Samsung Unveils Shinebolt HBM3E Memory At Nearly 10Gbps And Blistering 32Gbps GDDR7
Due to its incredibly high memory bandwidth per chip and its stackable nature, HBM has been popular for high-end GPUs and even CPUs since JEDEC finalized its specification in 2013. NVIDIA's Grace Hopper GH200 is getting an HBM3E variant, though the original version already used HBM3. Intel also used HBM2E for its Xeon Max Sapphire Rapids CPU.
SK Hynix releaesd its HBM3E to partners in May, while Micron did the same in July. Samsung differentiates its Shinebolt chips by boosting performance considerably; while HBM3E from SK Hynix and Micron can hit 8Gbps and 9.2Gbps per pin, respectively, Samsung's HBM3E can do 9.8Gbps per pin. That's a ton of bandwidth in general, and a substantial lead over the competition.
While the focus of Samsung's announcement was clearly HBM3E, the company also announced its upcoming GDDR7 memory chips, which will hit 32Gbps per chip. For reference, GDDR6X (made by Micron for NVIDIA) maxes out roughly at 22Gbps, and regular GDDR6 at 16Gbps. GDDR6 has been around for a while, first debuting on NVIDIA's GeForce RTX 20 series in 2018, while GDDR6X came out with the RTX 30 series. Still, GDDR6X is three years old, so the upgrade GDDR7 will provide for next-generation GPUs will be significant.
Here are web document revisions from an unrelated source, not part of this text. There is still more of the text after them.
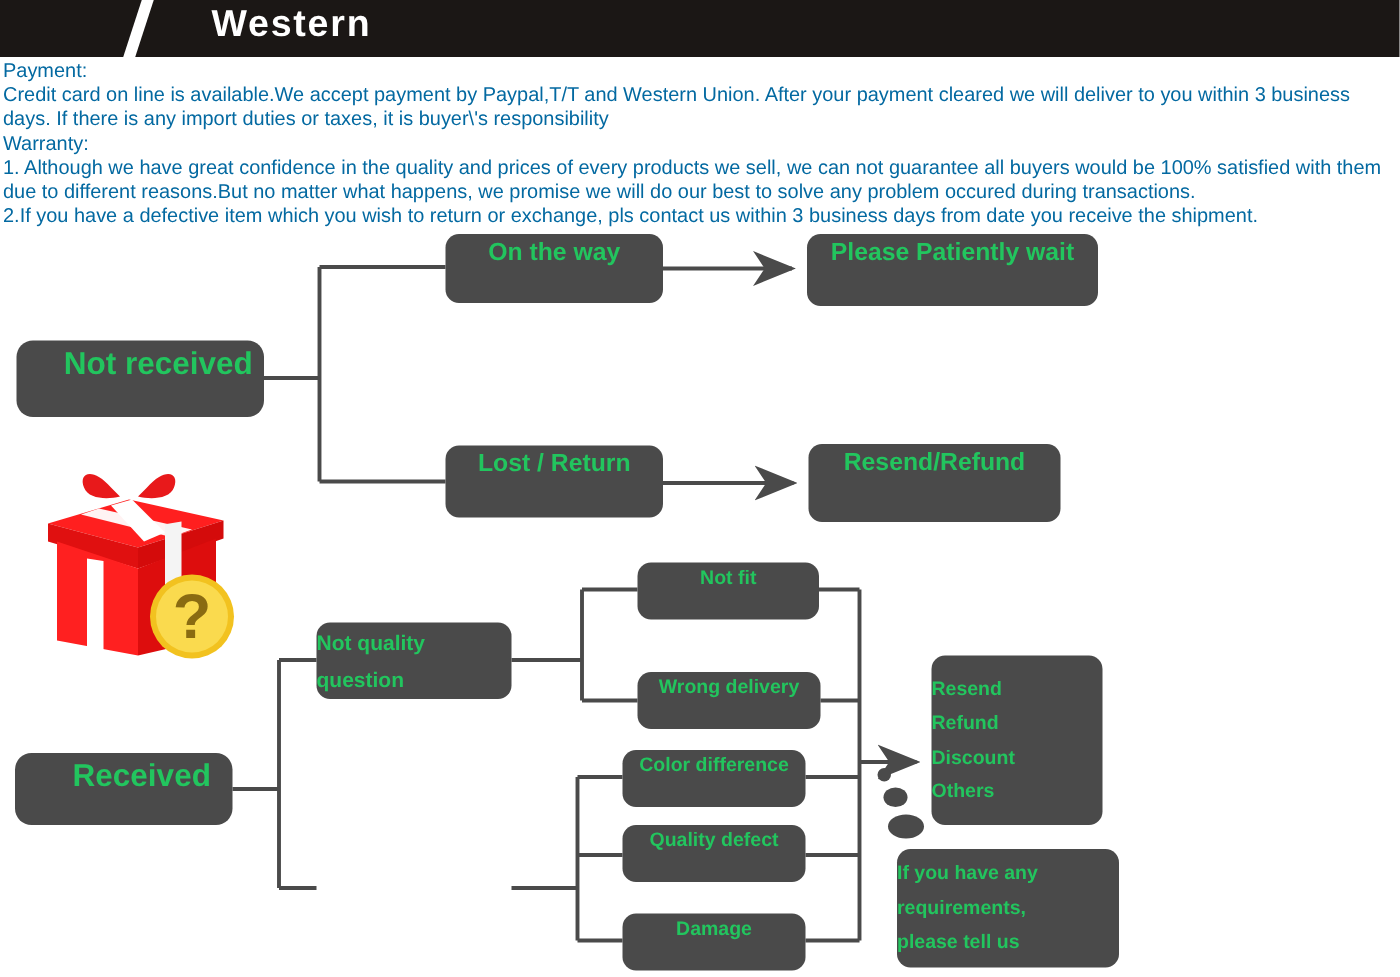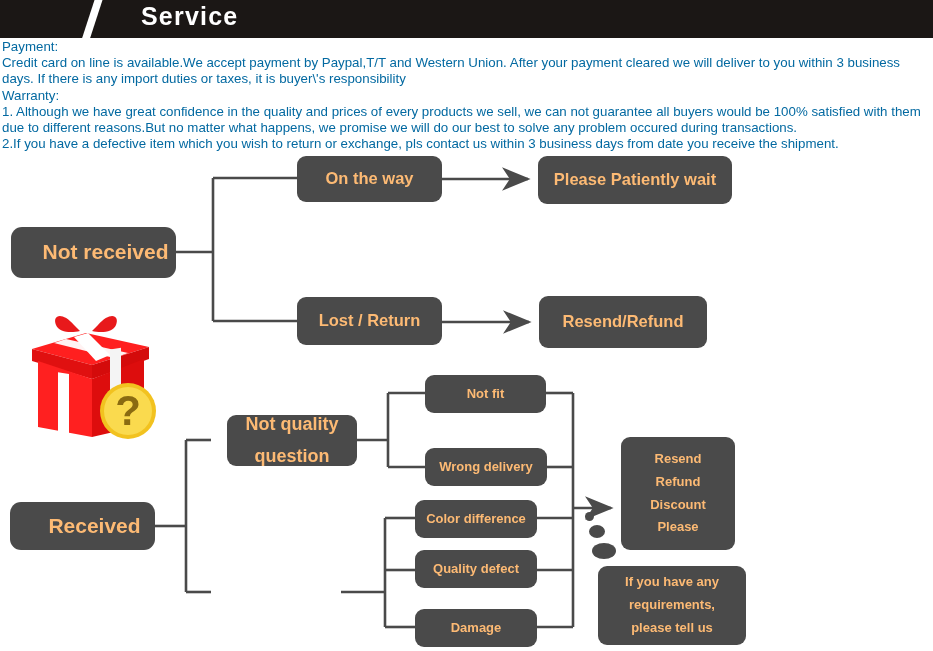"Service" div.title { text: Service -> Western }
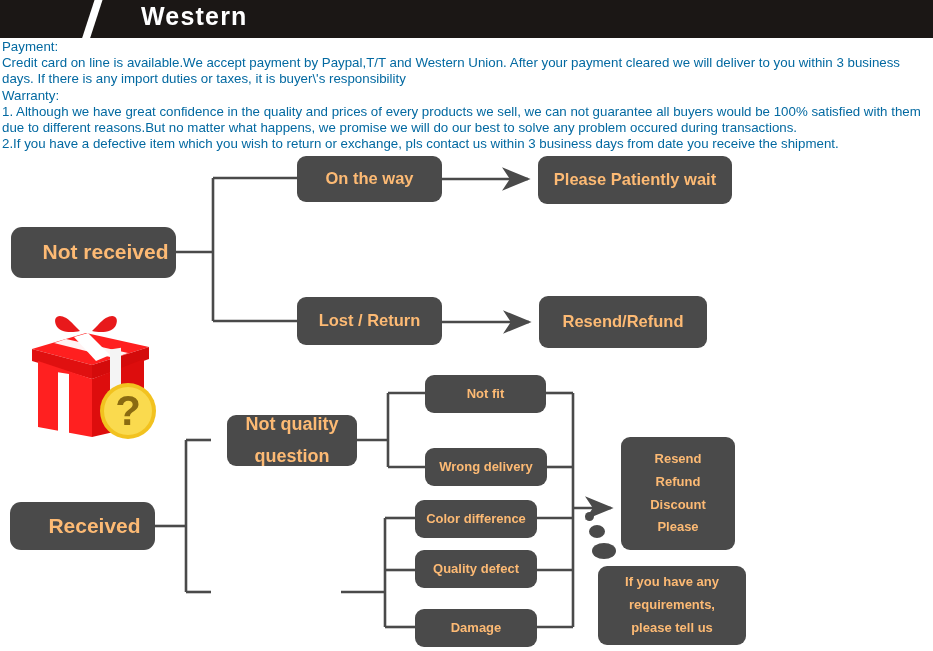"On the way" .node { align-items: center -> flex-start; color: #fdba74 -> #22c55e }
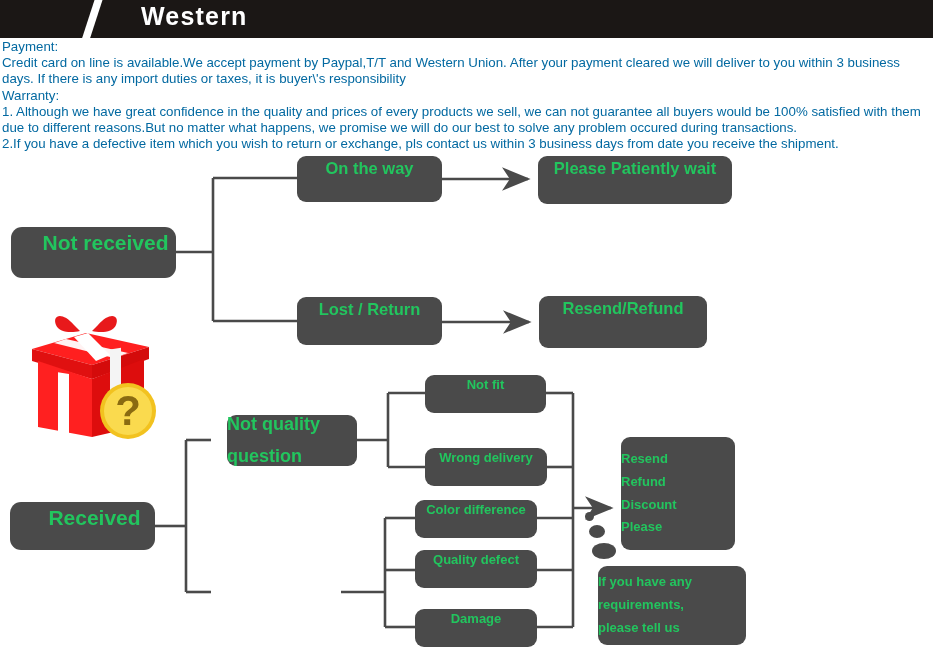"Not quality" .node.sm { font-size: 18px -> 14px; margin-left: 16px -> none }
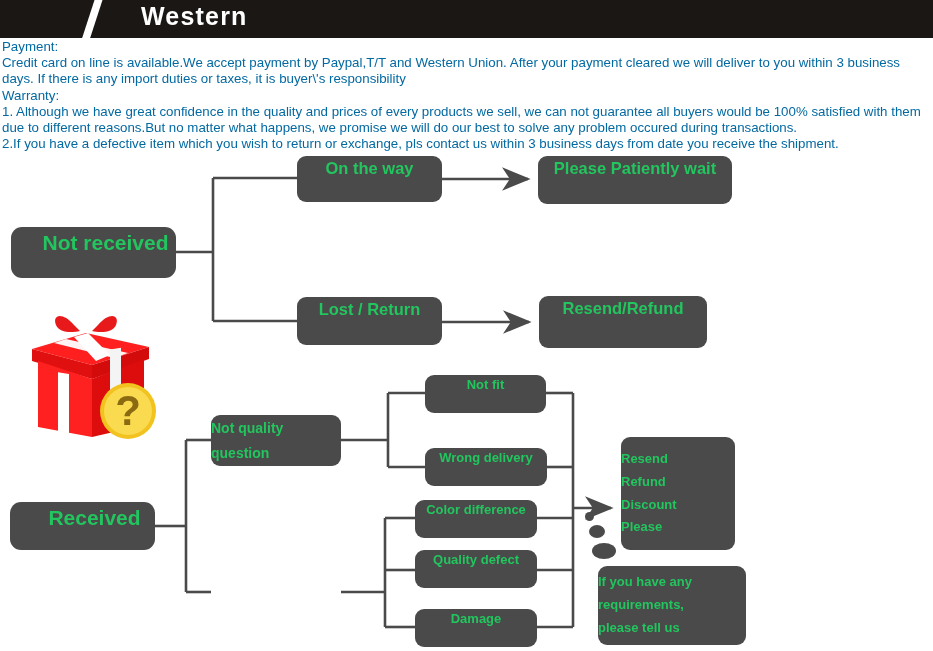"Please" span { text: Please -> Others }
Previously, Samsung detailed other technical specifications of its GDDR7 memory: it will be 20% more efficient than GDDR6 and will allow for memory bandwidth of around 1.5 terabytes per second in some configurations. Those kinds of speeds on consumer GPUs were previously only possible with HBM2, which was able to deliver just over 1TB/s worth of bandwidth on the Radeon VII all the way back in 2019. Even the GeForce RTX 4090 has just a tad less memory bandwidth than the Radeon VII, but with GDDR7 it looks like GPUs will be able to enjoy the speeds HBM2 previously delivered.